Карла щелкнула выключателем и закрыла дверь.
– Если хотите, я посажу вас на автобус, – добавила она, подхватывая меня под локоть, словно немощную старушку.
– Ценю твою помощь, – отозвалась я, высвобождая локоть.
– Мне несложно. Хотя Аарон явно уже далеко отсюда.

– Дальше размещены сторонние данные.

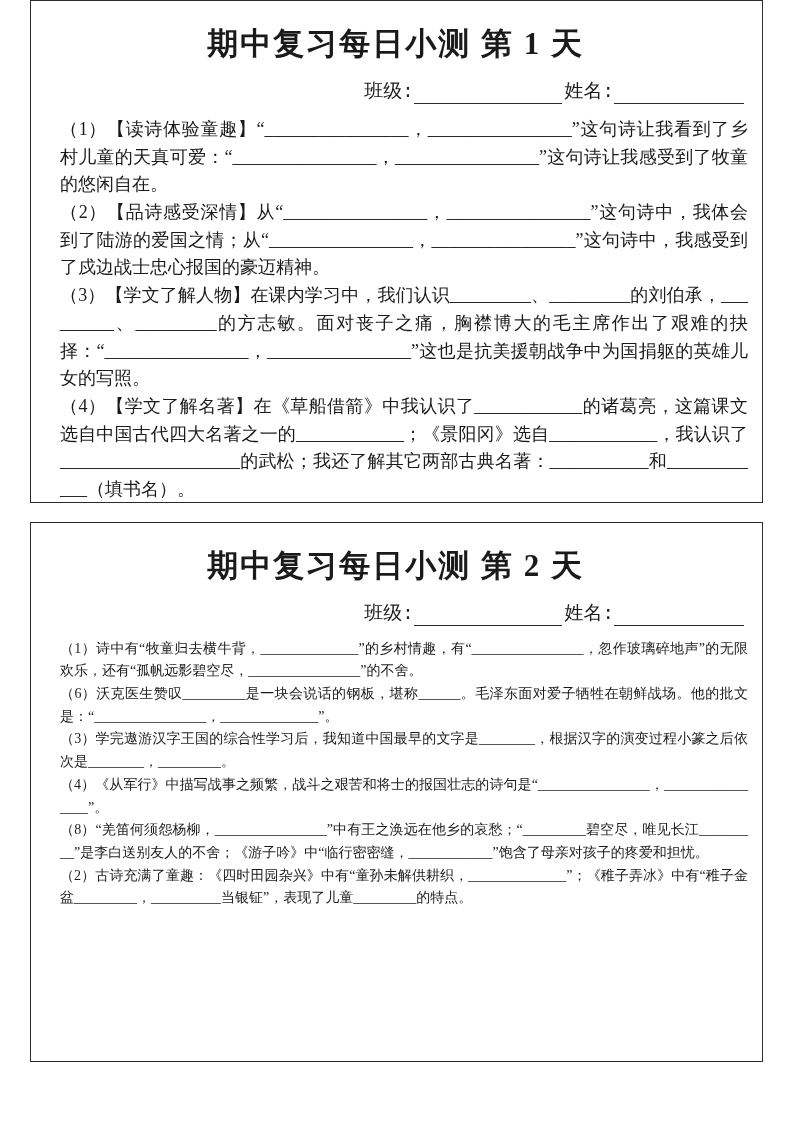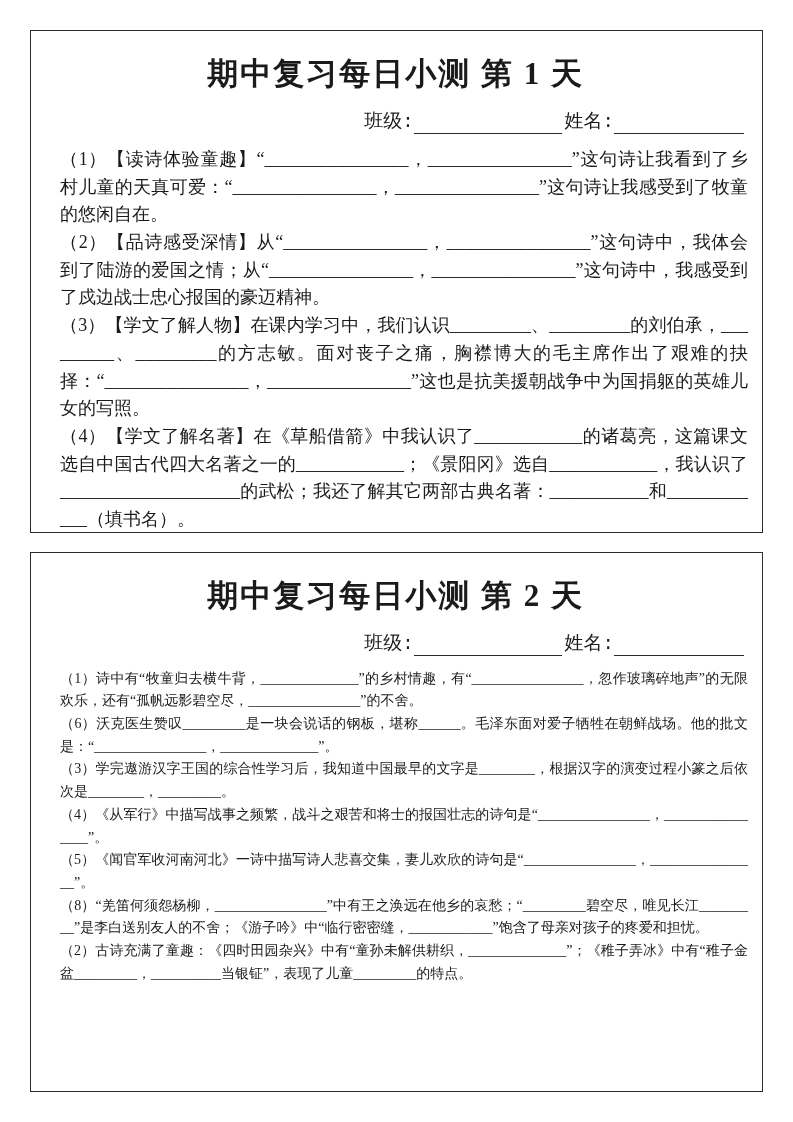--- a/index.html
+++ b/index.html
@@ -5,21 +5,21 @@
   * { box-sizing: border-box; margin: 0; padding: 0; }
   html, body { background: #ffffff; }
   body {
     width: 793px;
     height: 1122px;
     font-family: "Liberation Serif", "DejaVu Serif", serif;
     color: #1a1a1a;
     position: relative;
     overflow: hidden;
   }
-  .page { width: 793px; height: 1122px; padding-top: 30px; }
+  .page { width: 793px; height: 1122px; }
   .quiz-box {
     margin: 0 30px;
     border: 1.6px solid #2b2b2b;
     padding: 8px 14px 10px 12px;
     background: #ffffff;
   }
   .quiz-box.day1 { height: 503px; }
   .quiz-box.day2 { height: 540px; margin-top: 19px; }
   .quiz-title {
     text-align: center;
@@ -82,19 +82,18 @@
       <span class="meta-label">班级:</span>
       <span class="blank-line class-blank"></span>
       <span class="meta-label">姓名:</span>
       <span class="blank-line name-blank"></span>
     </div>
     <div class="questions">
       <p class="question">（1）诗中有“牧童归去横牛背，______________”的乡村情趣，有“________________，忽作玻璃碎地声”的无限欢乐，还有“孤帆远影碧空尽，________________”的不舍。</p>
       <p class="question">（6）沃克医生赞叹_________是一块会说话的钢板，堪称______。毛泽东面对爱子牺牲在朝鲜战场。他的批文是：“________________，______________”。</p>
       <p class="question">（3）学完遨游汉字王国的综合性学习后，我知道中国最早的文字是________，根据汉字的演变过程小篆之后依次是________，_________。</p>
       <p class="question">（4）《从军行》中描写战事之频繁，战斗之艰苦和将士的报国壮志的诗句是“________________，________________”。</p>
-      <p class="question">（5）《闻官军收河南河北》一诗中描写诗人悲喜交集，妻儿欢欣的诗句是“________________，________________”。</p>
       <p class="question">（8）“羌笛何须怨杨柳，________________”中有王之涣远在他乡的哀愁；“_________碧空尽，唯见长江_________”是李白送别友人的不舍；《游子吟》中“临行密密缝，____________”饱含了母亲对孩子的疼爱和担忧。</p>
       <p class="question">（2）古诗充满了童趣：《四时田园杂兴》中有“童孙未解供耕织，______________”；《稚子弄冰》中有“稚子金盆_________，__________当银钲”，表现了儿童_________的特点。</p>
     </div>
   </section>
 
 </div>
 
 </body></html>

Аарон – так, значит, зовут Борщевика. Мне стоило хотя бы раз поинтересоваться этим. Возможно, если бы я обращалась к нему по имени, он выказывал бы мне побольше уважения. Но это не точно.
Глава 2
К тому моменту, как я вышла из автобуса в конце Хампстед-Хай-стрит и направилась к дому, уже миновала полночь. По лестнице на третий этаж я поднималась как можно тише – отношения с соседями у меня не складывались, так что не стоило их беспокоить лишний раз. Честно говоря, у меня плохо складывались отношения с большинством людей, что, конечно, представляет проблему для университетского преподавателя. И хотя я вышла на работу уже девять месяцев назад, мне приходилось прикладывать усилия, чтобы общаться, смотреть людям в глаза и воспринимать чужие шутки. И не стану отрицать, что год, проведенный в изоляции, в компании одних только ядовитых растений, усугубил уже имевшиеся у меня проблемы социального толка.
На автоответчике мигала кнопка полученных сообщений, но я проигнорировала ее и прошла сразу на кухню, остановившись перед фотографией отца. На этом снимке он сидел за длинным столом в нашем фамильном доме в Оксфорде и читал потрепанный томик «Идиота» Достоевского. На столе перед ним располагались энциклопедия растений и цветов, потрепанная корзинка со свежими яйцами, секатор, три банки с водой с укрепленными в горлышках косточками авокадо, размякший сэндвич, древний лайтбокс, негативы и контрольное стекло, а также нож для подрезки веток. На крупном носу отца восседали очки, губы были поджаты в раздумье.
Я постучала костяшками пальцев по стеклу чуть выше его головы.
– Привет, отец. Я дома.
Мне стоило бы отправиться в постель, тем более вставать предстояло спозаранку, но вместо этого я поднялась по приставной лестнице и через люк в кухонном потолке выбралась на крышу, где располагался мой сад. Когда-то я приходила туда ежедневно, чтобы самым тщательным образом ухаживать за коллекцией ядовитых растений и следить, чтобы каждый экземпляр получал все необходимое. Но теперь уже мне не нужно было облачаться в защитный костюм, перчатки и бахилы, потому что самым опасным растением в коллекции являлась Euphorbia characias подвид wulfenii, чей сок мог вызвать раздражение и проблемы со зрением, только если втереть его прямо в глаза.
Я раскрыла складной парусиновый стул, принадлежавший еще отцу, села и выдохнула, отпуская все дневные тревоги, и в оранжевом отсвете ночного города передо мной начали вставать призраки утраченной коллекции.
Вместо фуксии у перил на южной стороне когда-то располагался роскошный Ricinus communis. Там, где сейчас толпились горшки с хризантемами, обитал Datura stramonium. Место коллекции Digitalis purpurea заняли пряные травы, а рядом с ними приютилась Еuphorbia, заменившая великолепный экземпляр Veratrum viride. А между ними там и сям в разноцветных горшках были расставлены однолетники: герань, петунии и анютины глазки.